Perfume Genius did a rare (almost) solo set with impeccably crisp, resonant synth ribbons and that heartrendingly gorgeous voice. It peaked a bit early, with a flawed but still shattering take on “Song To The Siren,” and he intimated he was a bit freaked out being bandless (though you wouldn’t guess it when he was singing). Intimacy was really the sticking point here. He didn’t have much melodic variation from song to song, but if you focused on his voice there was a lot of emotion to get lost in. I know I wasn’t the only sad song addict out there getting misty. As much as I may’ve preferred a full band set, it was certainly a privilege to hear him doing his thing unadorned.
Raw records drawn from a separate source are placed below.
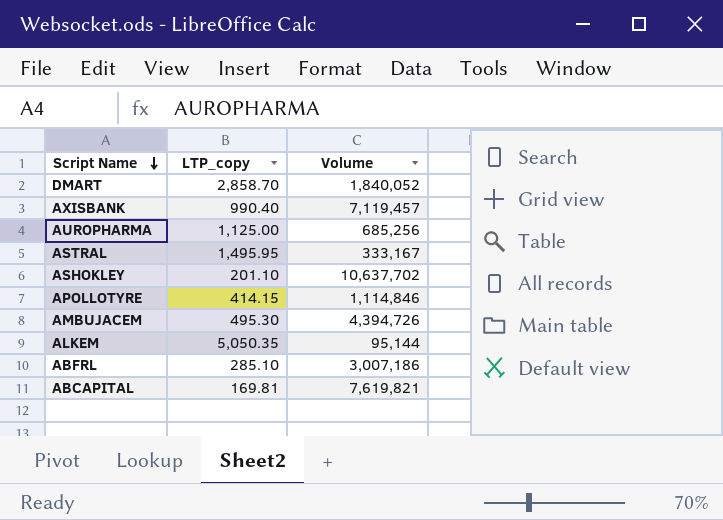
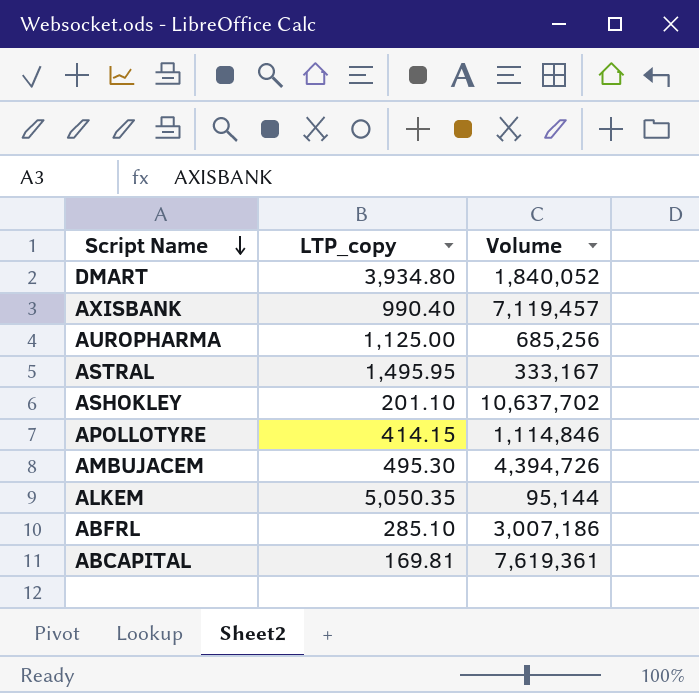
DMART | LTP_copy: 2,858.70 -> 3,934.80
ABCAPITAL | Volume: 7,619,821 -> 7,619,361

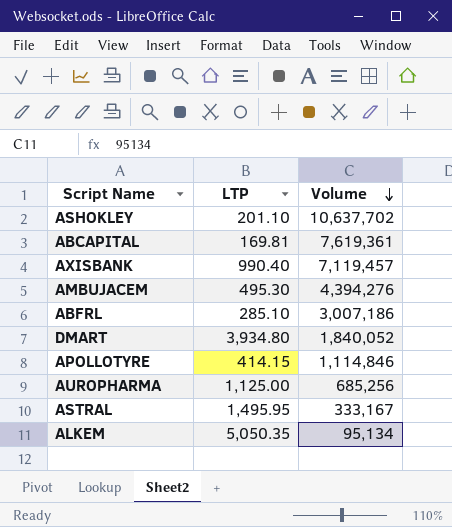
row order: Script Name descending -> Volume descending
column name: LTP_copy -> LTP
AMBUJACEM | Volume: 4,394,726 -> 4,394,276
ALKEM | Volume: 95,144 -> 95,134

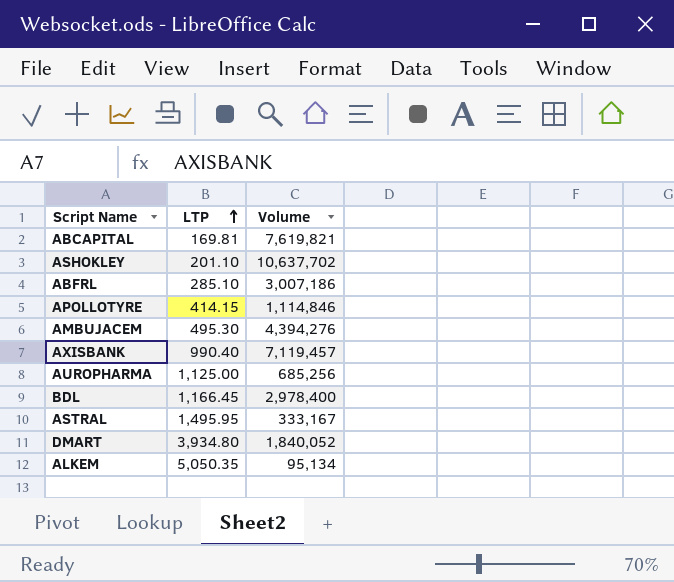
row order: Volume descending -> LTP ascending
ABCAPITAL | Volume: 7,619,361 -> 7,619,821
row BDL: none -> 1,166.45 | 2,978,400

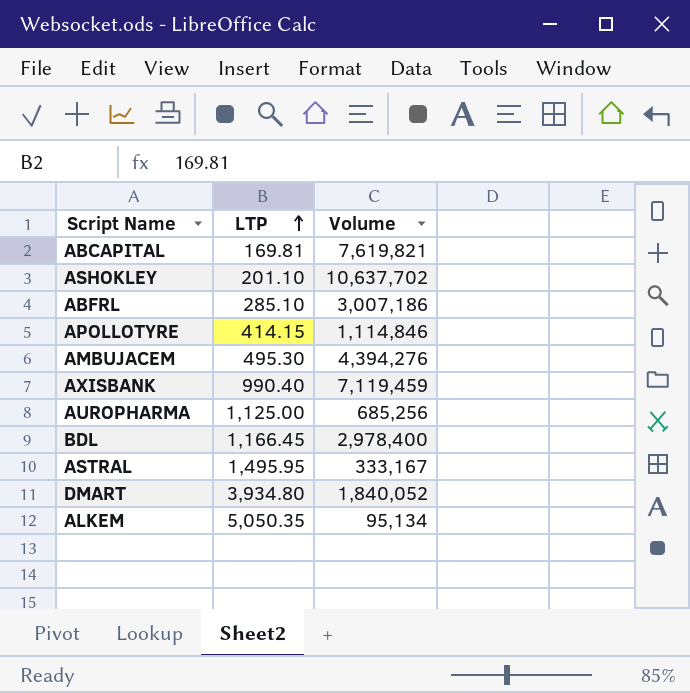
AXISBANK | Volume: 7,119,457 -> 7,119,459

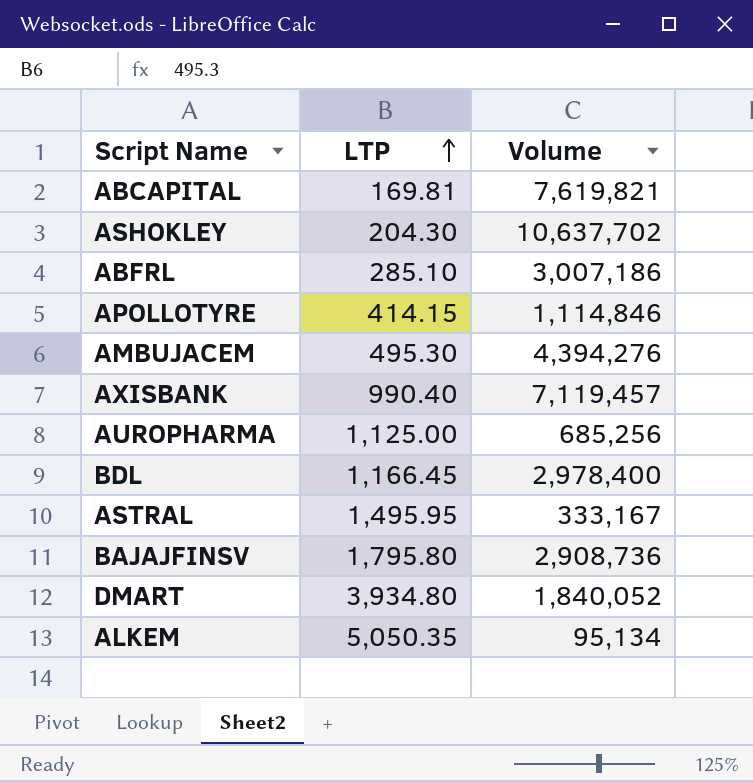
ASHOKLEY | LTP: 201.10 -> 204.30
AXISBANK | Volume: 7,119,459 -> 7,119,457
row BAJAJFINSV: none -> 1,795.80 | 2,908,736

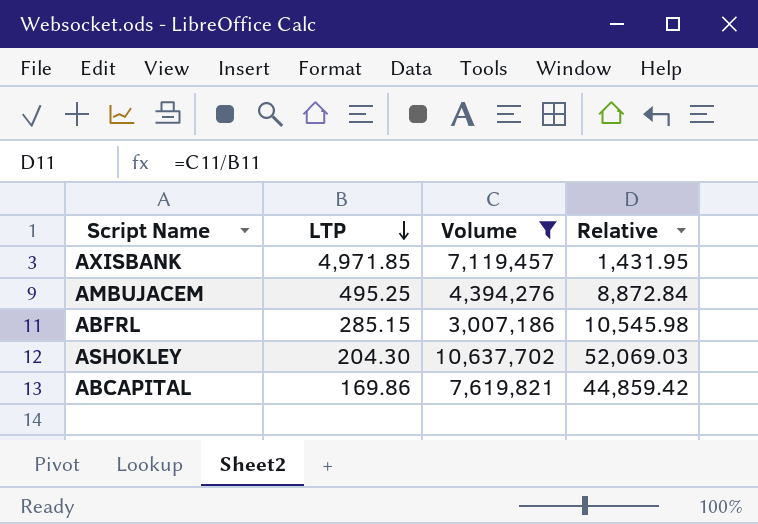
filter: none -> Volume >= 3,007,186
row order: LTP ascending -> LTP descending
column Relative | formula: none -> [Volume] / [LTP]
AXISBANK | LTP: 990.40 -> 4,971.85
AMBUJACEM | LTP: 495.30 -> 495.25
ABFRL | LTP: 285.10 -> 285.15
ABCAPITAL | LTP: 169.81 -> 169.86

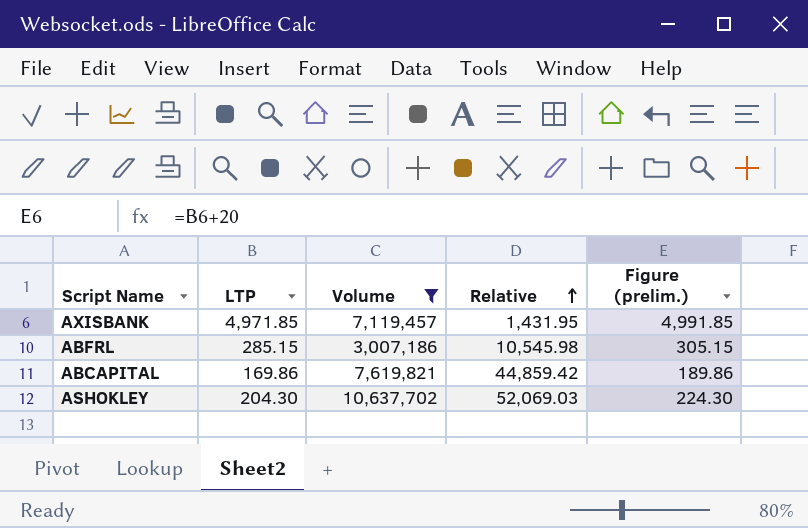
row order: LTP descending -> Relative ascending
column Figure (prelim.) | formula: none -> [LTP] + 20
row AMBUJACEM: 495.25 | 4,394,276 | 8,872.84 -> none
Thanks to the event’s expediency I rarely got into that awkward, guy-alone-at-a-music-festival aimless roomba darting for very long. Having had my heart neatly perfoed by Perfume Genius, I was ready for some end-timey, fissure splorge zombience courtesy of England’s The Haxan Cloak. While it has its moments of overwhelm, Excavation did nothing to prepare me for the room-decimating magnitude of his live act. With the strobes and smoke machines on full bore (not sure if lavender was an appropriate scent, but that’s for the smoke machine people to figure out) Haxan made like an aural a-bomb and left nothing but a fine powder.
Despite the gloriously bludgeoning nature of much of the offering, there were moments of great subtlety and intrigue. Before he’d started, I found myself getting groggy and more than a little tired of milling. By the time Haxan’s set had settled into its sneakily jolting (that bass nearly knocked my teeth out) dynamic narrative, I was so adroitly riveted it was as if all that billowing incense was freebased white pony. I haven’t been on a really intense coaster or anything like that in years, so it was especially delightful to have my poor skull split by one of the towering figures of post-2k edm/industrial music.
When the lights came up I had an epic stretch and yawn, tried to find my friend, then went to my car to decompress a bit before taking the hour drive home. The rain never let up.